Change the kernel parameter. We use a different value of the parameter kernel. To fit an SVM with a polynomial kernel we use kernel=“polynomial”, and to fit an SVM with a radial kernel we use kernel=“radial”

  • In the former case we also use the degree argument to specify a degree for the polynomial kernel (this is d in (9.22)),
  • in the latter case we use gamma to specify a value of \(\gamma\) for the radial basis kernel (9.24).

Lab

We first generate some data with a non-linear class boundary,

set.seed(1)
x=matrix(rnorm(200*2), ncol=2)
x[1:100,]=x[1:100,]+2
x[101:150,]=x[101:150,]-2
y=c(rep(1,150),rep(2,50))
dat=data.frame(x=x,y=as.factor(y))

Plotting the data makes it clear that the class boundary is indeed non-linear.

plot(x, col=y)

The data is randomly split into training and testing groups.

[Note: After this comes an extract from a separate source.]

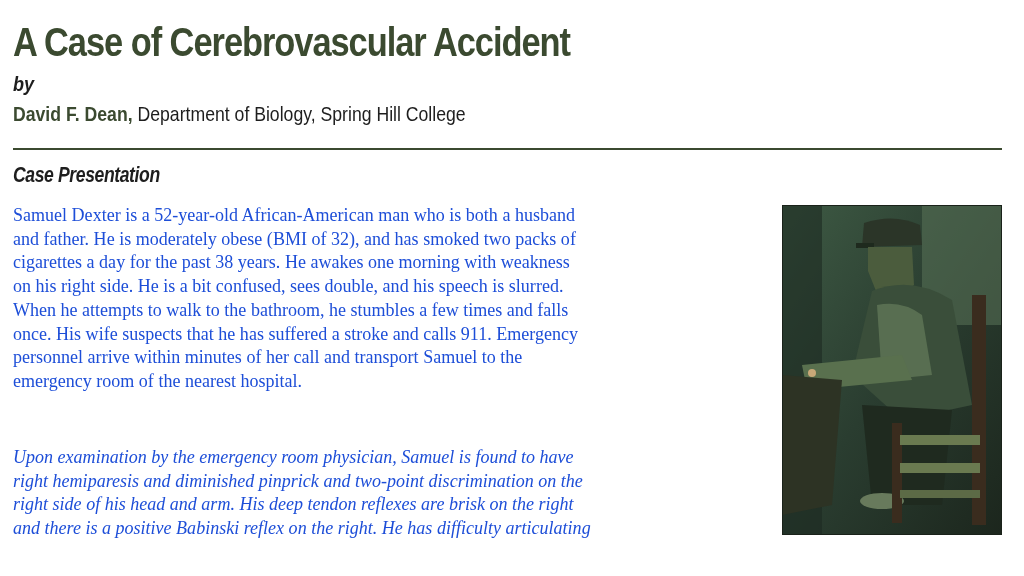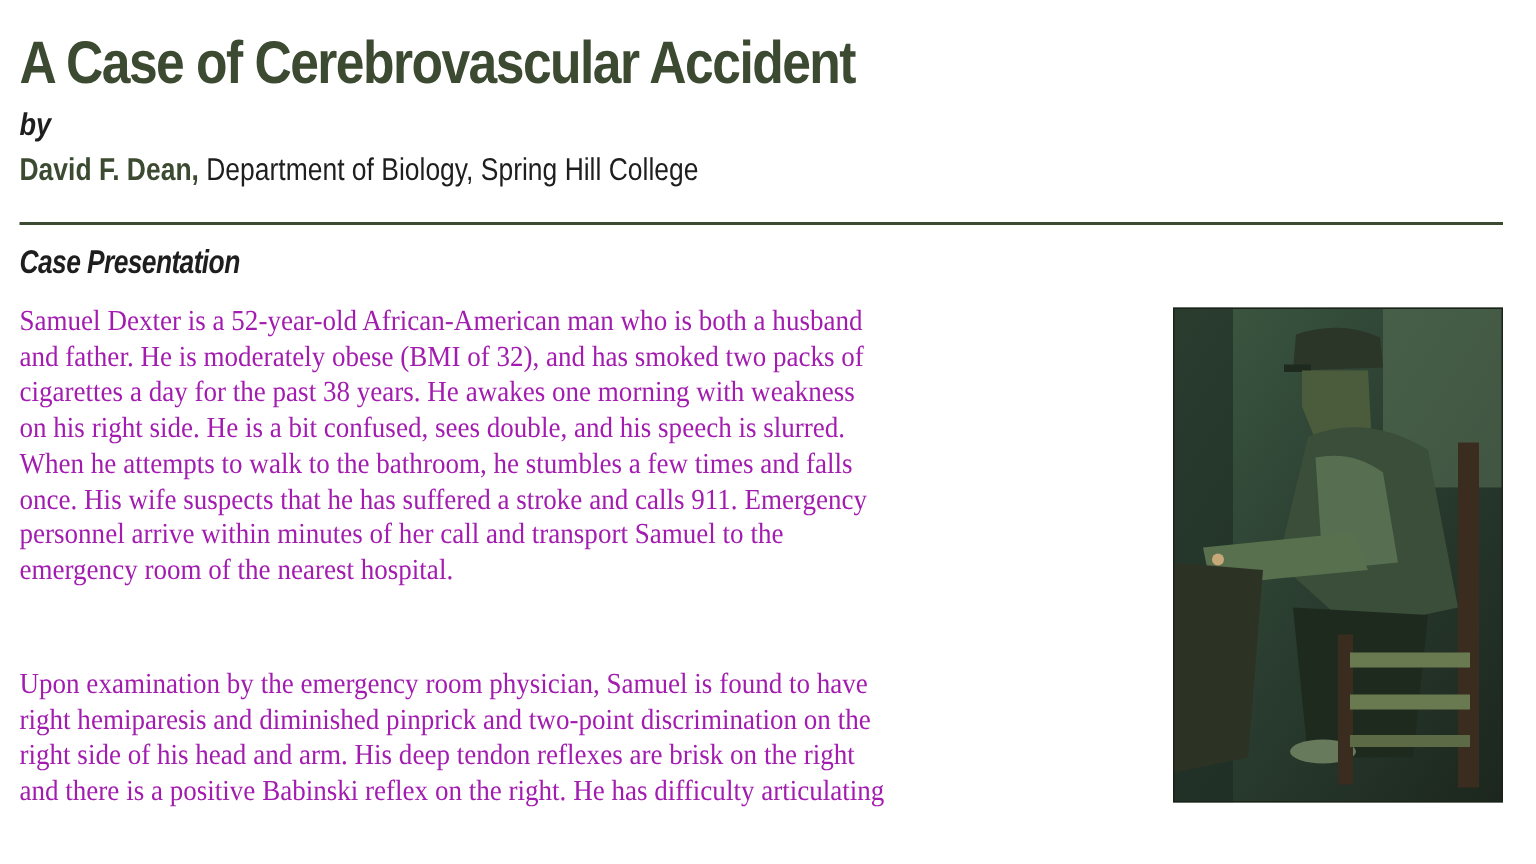"Samuel Dexter is a 52-year-old" .para { color: #a21caf -> #1d4ed8 }
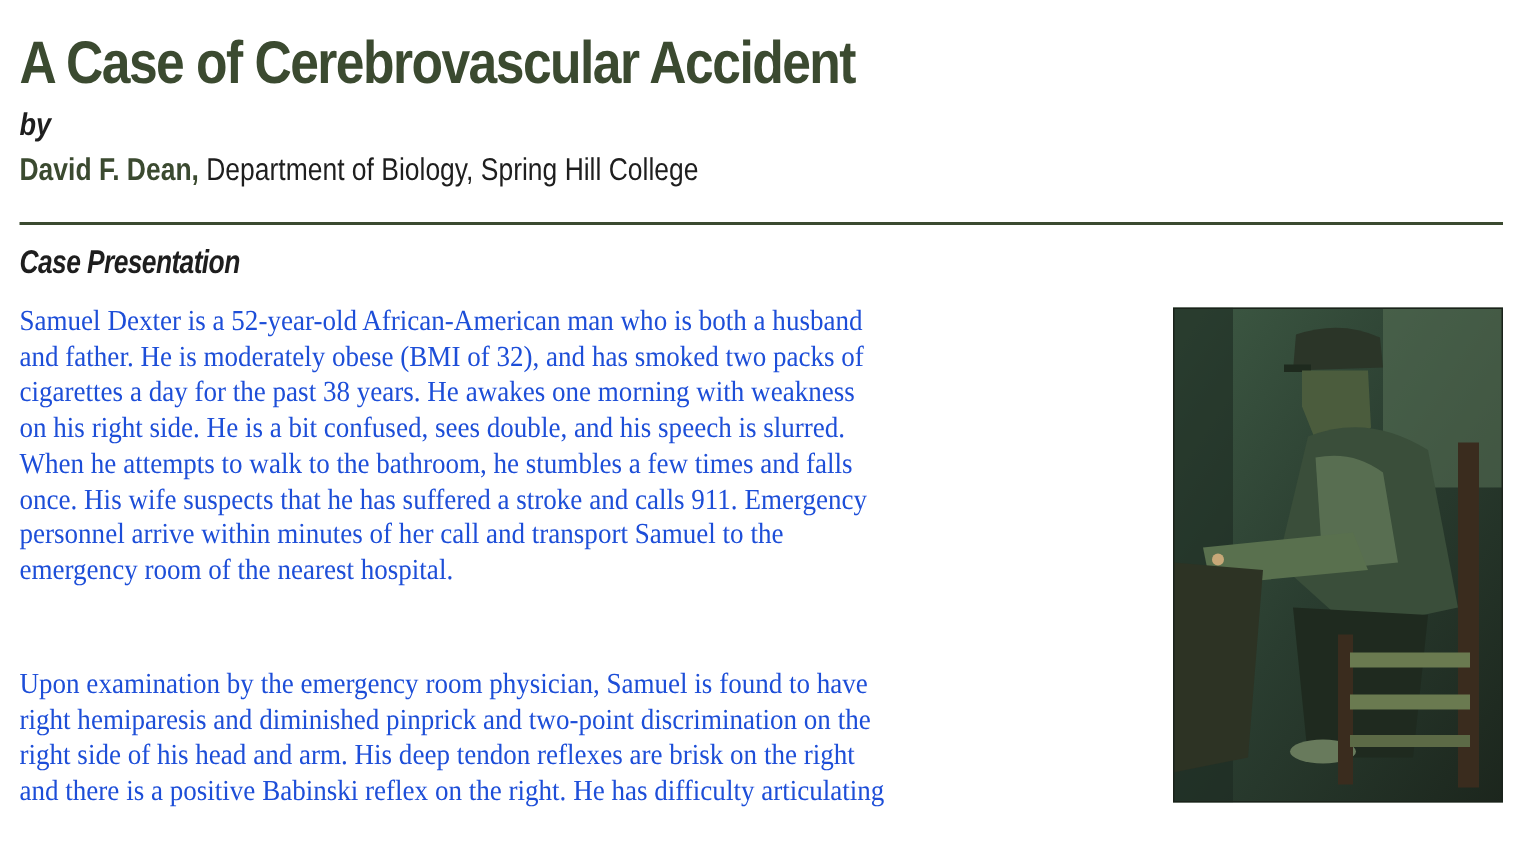"Upon examination by the emergency" .p2 { font-style: none -> italic }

We then fit the training data using the svm() function with a radial kernel and \(\gamma = 1\)

train=sample(200,100)
svmfit=svm(y~., data=dat[train,], kernel="radial", gamma=1,
           cost=1)
plot(svmfit, dat[train,])

summary(svmfit)
## 
## Call:
## svm(formula = y ~ ., data = dat[train, ], kernel = "radial", gamma = 1, 
##     cost = 1)
## 
## 
## Parameters:
##    SVM-Type:  C-classification 
##  SVM-Kernel:  radial 
##        cost:  1 
## 
## Number of Support Vectors:  31
## 
##  ( 16 15 )
## 
## 
## Number of Classes:  2 
## 
## Levels: 
##  1 2

Increase cost to 1e5 to reduce training errors.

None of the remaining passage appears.